Stored data entries:
--*--
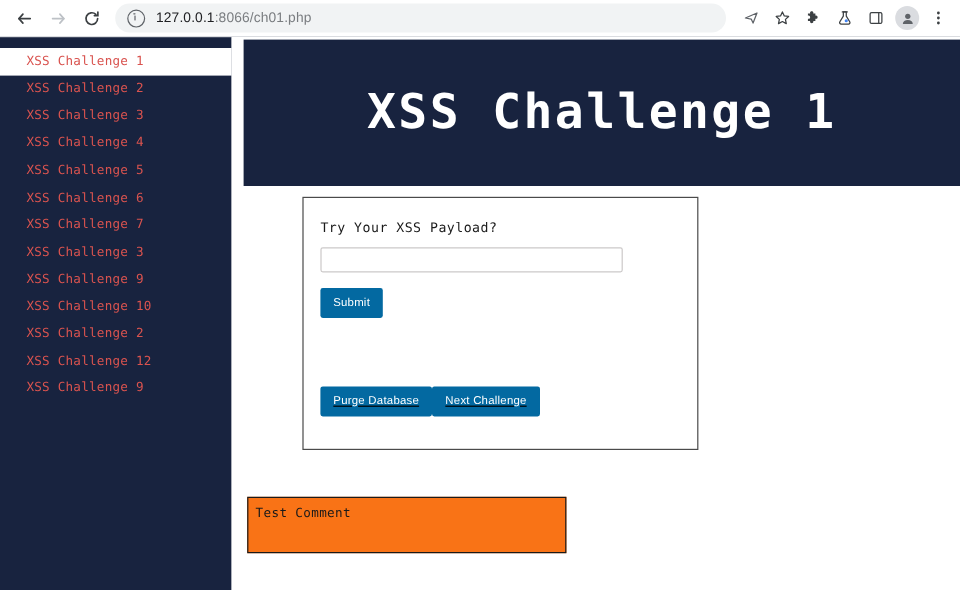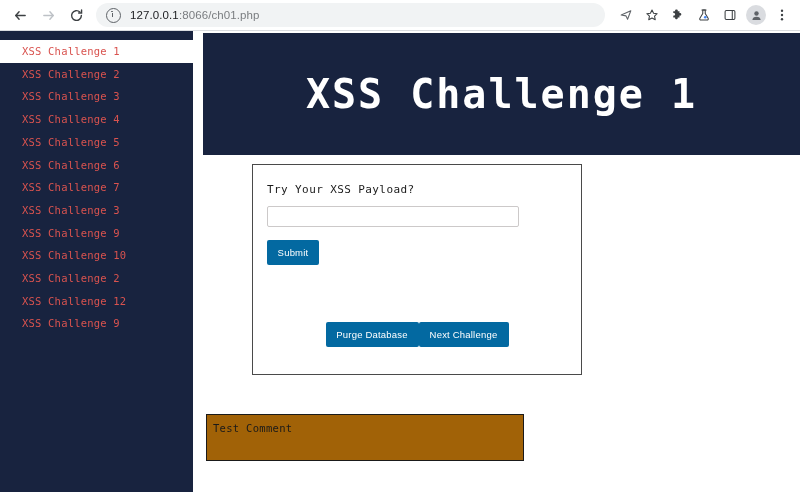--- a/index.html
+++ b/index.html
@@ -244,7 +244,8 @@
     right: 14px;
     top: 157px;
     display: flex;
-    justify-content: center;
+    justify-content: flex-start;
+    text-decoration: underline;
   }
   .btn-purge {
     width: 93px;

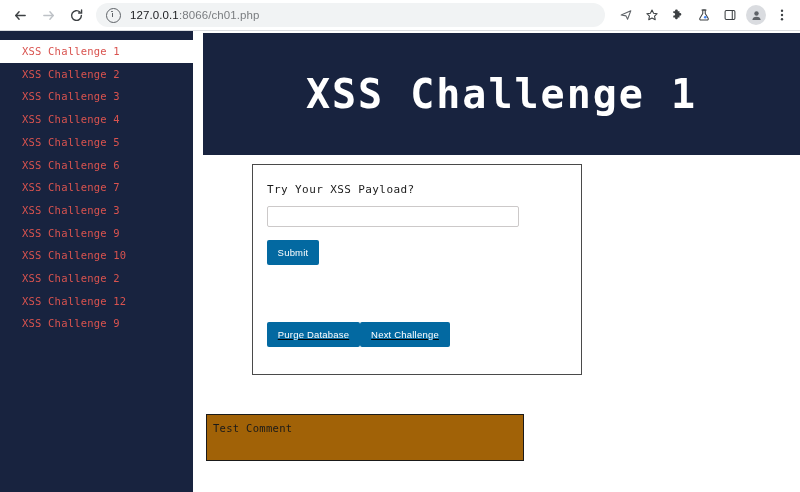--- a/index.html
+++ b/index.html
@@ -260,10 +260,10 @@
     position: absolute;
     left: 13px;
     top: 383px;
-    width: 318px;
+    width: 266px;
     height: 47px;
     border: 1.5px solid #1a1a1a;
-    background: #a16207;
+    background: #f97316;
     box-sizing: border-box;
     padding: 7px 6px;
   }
--*--
▸ TASK TO CARRY OUT:
For this exercise, copy the entries above exactly and skip any picture.

▸ SOLUTION:
--- a/index.html
+++ b/index.html
@@ -244,7 +244,8 @@
     right: 14px;
     top: 157px;
     display: flex;
-    justify-content: center;
+    justify-content: flex-start;
+    text-decoration: underline;
   }
   .btn-purge {
     width: 93px;

--- a/index.html
+++ b/index.html
@@ -260,10 +260,10 @@
     position: absolute;
     left: 13px;
     top: 383px;
-    width: 318px;
+    width: 266px;
     height: 47px;
     border: 1.5px solid #1a1a1a;
-    background: #a16207;
+    background: #f97316;
     box-sizing: border-box;
     padding: 7px 6px;
   }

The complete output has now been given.